They really shouldn't have gone the action/fighting route if every fight was going to be one person with small gun kills many people with armor and big guns who can't hit a person standing directly in front of them. It takes a person out of the story to see that kind of nonsense again and again.
posted by kokaku at 2:52 PM on May 4, 2020 [11 favorites]


And wow, that Dark Side of the Moon ending feels so unearned, like they could pave it all over with a nice pop-culture reference.
posted by kokaku at 3:41 PM on May 4, 2020 [9 favorites]


Am I wrong or did Bernard and Stubbs have nothing to do with the whole rest of the season's plot? You could have removed all their scenes and nothing would have changed.
posted by octothorpe at 3:43 PM on May 4, 2020 [10 favorites]


This episode was a big mess.
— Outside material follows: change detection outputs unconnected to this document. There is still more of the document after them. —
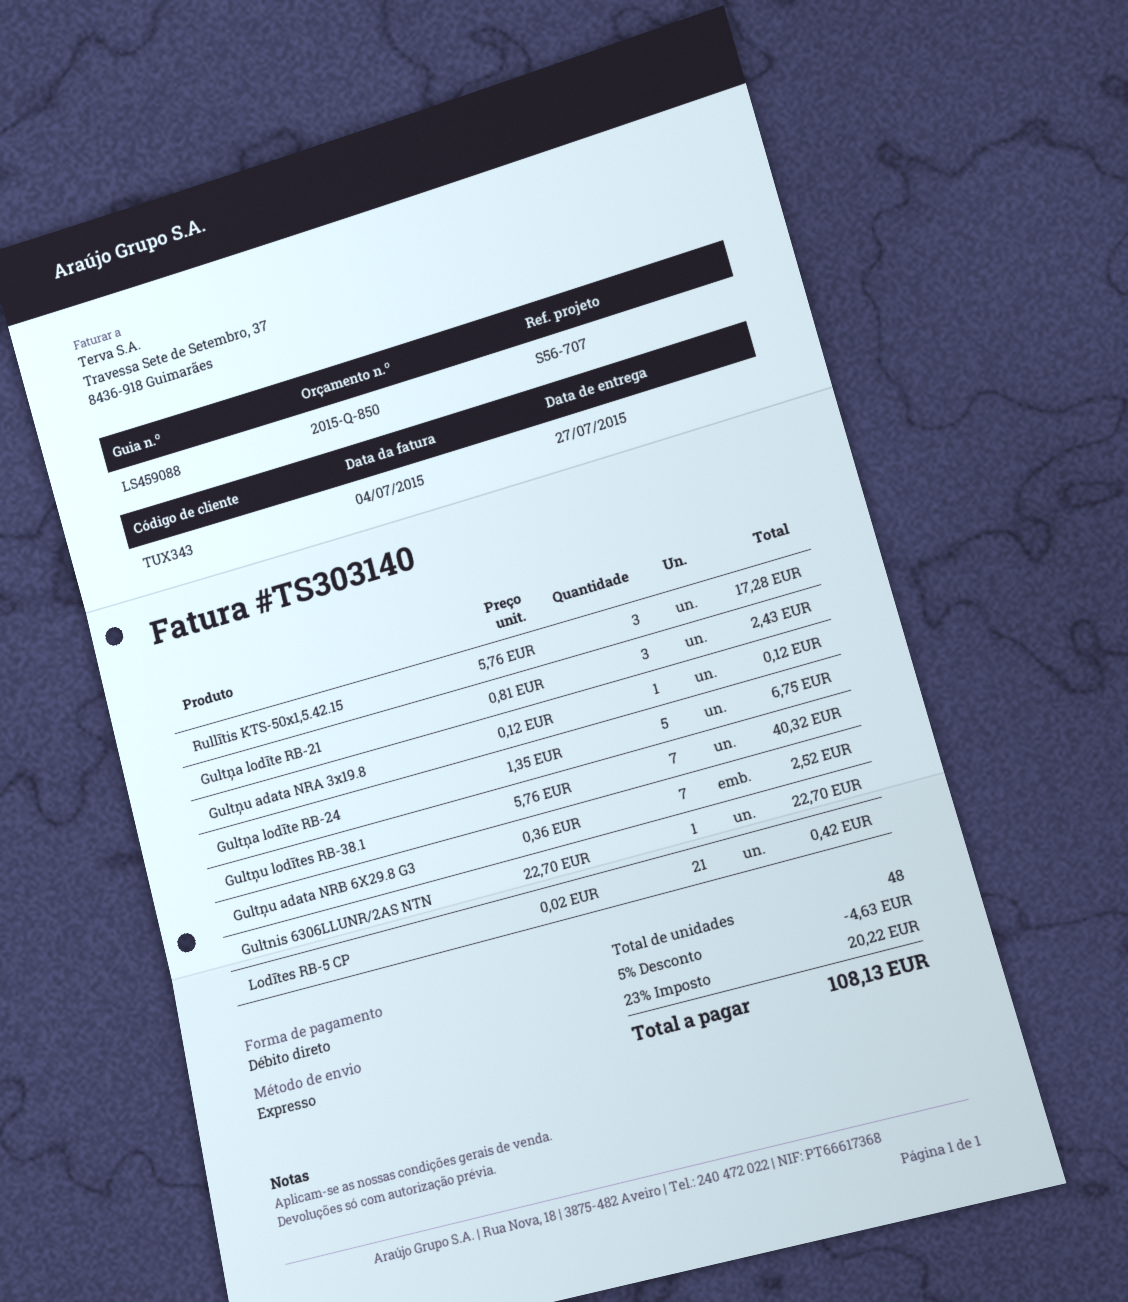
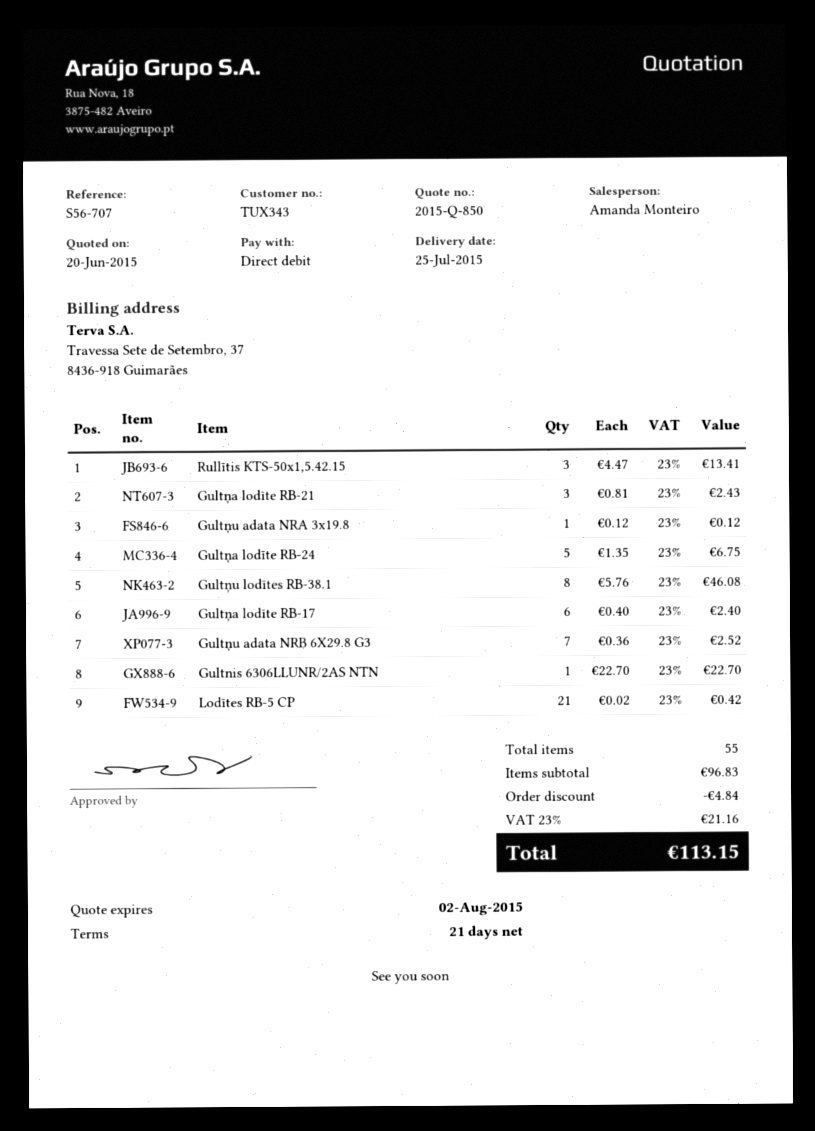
delivery date: 2015-07-27 -> 2015-07-25
Rullītis KTS-50x1,5.42.15: 3 x 5.76 = 17.28 -> 3 x 4.47 = 13.41
Gultņu lodītes RB-38.1: 7 x 5.76 = 40.32 -> 8 x 5.76 = 46.08
Gultņa lodīte RB-17: none -> 6 x 0.40 = 2.40
total quantity: 48 -> 55
discount: 4.63 -> 4.84
tax: 23% = 20.22 -> 23% = 21.16
total: 108.13 -> 113.15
I felt like they were trying to build all this narrative tension up to this faceoff all season. Then D&M meet twice and it’s so anticlimactic. Plus the riot scenes look really small and cheap, which is saying something given the budget. And Serac is taking all his orders from Rehoboam? And Bernard and Stubbs just do their totally pointless thing over there, extraneous to any actual plot development. And didn’t we get shown that William was a host last season?
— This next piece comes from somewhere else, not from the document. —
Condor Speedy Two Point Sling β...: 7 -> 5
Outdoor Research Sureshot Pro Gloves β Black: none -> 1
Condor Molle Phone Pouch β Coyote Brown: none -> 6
So yeah when I heard Dark Side of the Moon and realized it was the original, it took me right out of the scene. Like, mmmmmm they must’ve paid a lot for the rights to that track.
posted by computech_apolloniajames at 6:35 PM on May 4, 2020 [1 favorite]
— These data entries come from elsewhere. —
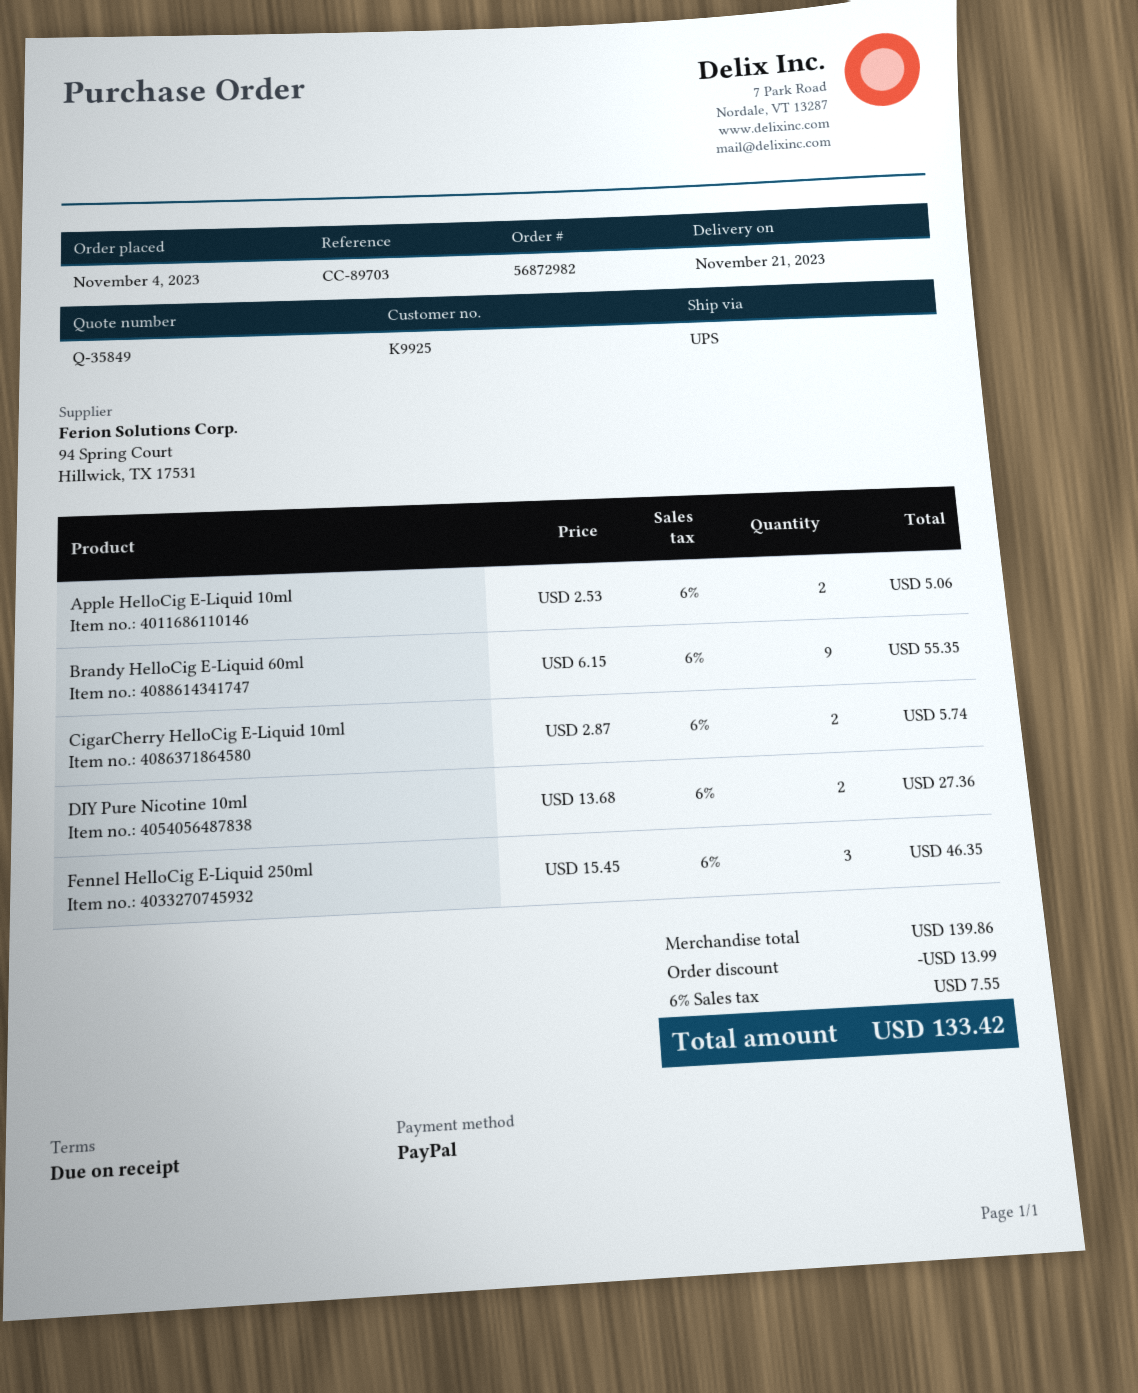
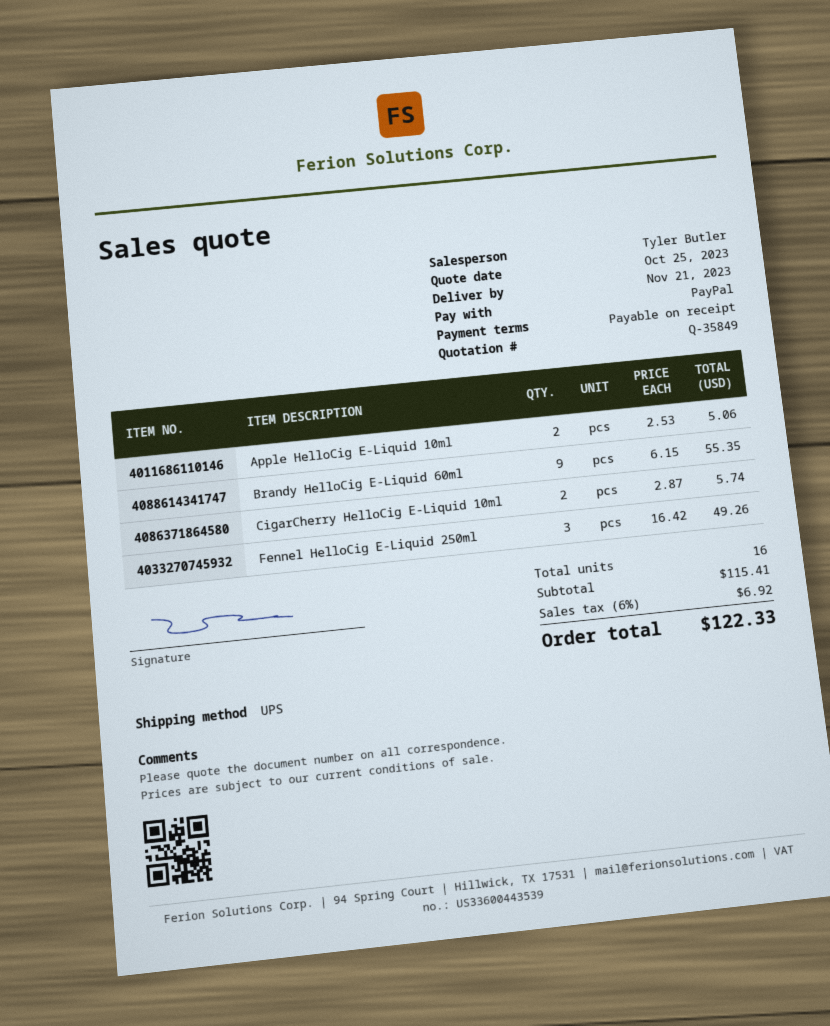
DIY Pure Nicotine 10ml: 2 x 13.68 = 27.36 -> none
Fennel HelloCig E-Liquid 250ml: 3 x 15.45 = 46.35 -> 3 x 16.42 = 49.26
subtotal: 139.86 -> 115.41
discount: 13.99 -> none
tax: 6% = 7.55 -> 6% = 6.92
total: 133.42 -> 122.33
Those riot scenes had no emotion to them at all. I think the episode went off the rails earlier, just about when Hale shows up for no reason in that weird vision.

They really should have spent more time explaining what the difference between hosts and humans are. I mean Stubbs could have simply been reprogrammed not to feel pain, right?

For all the money they spent on this show, you'd think they could have spent an extra week writing all the plot holes out of it.
posted by Catblack at 6:44 PM on May 4, 2020 [1 favorite]


This season felt a lot like Shadowrun without any of the stuff that makes Shadowrun fun.

Don’t put a fucking robot dragon in your near-future Street corporate crime story and not give me Shadowrun, you fucks.
posted by Parasite Unseen at 7:00 PM on May 4, 2020 [6 favorites]


Return of the Jedi but Serac is the Emperor, Maeve is Darth Vader and the Ewoks are protesters. Then Delores is Jesus because why not.
posted by condour75 at 8:12 PM on May 4, 2020


Rehoboam as the Death Star?
posted by They sucked his brains out! at 9:42 PM on May 4, 2020 [1 favorite]


Was anyone else hoping to see this happen to dusty Bernard at the end?
posted by 5_13_23_42_69_666 at 10:47 PM on May 4, 2020


Has there ever been a riot scene in a movie that didn't feel totally contrived? We started referring to this as “the PTA has disbanded” ever since that bit in episode-whatever where everyone gets the text message that turns them into FiDi looters.
posted by migurski at 10:49 PM on May 4, 2020 [1 favorite]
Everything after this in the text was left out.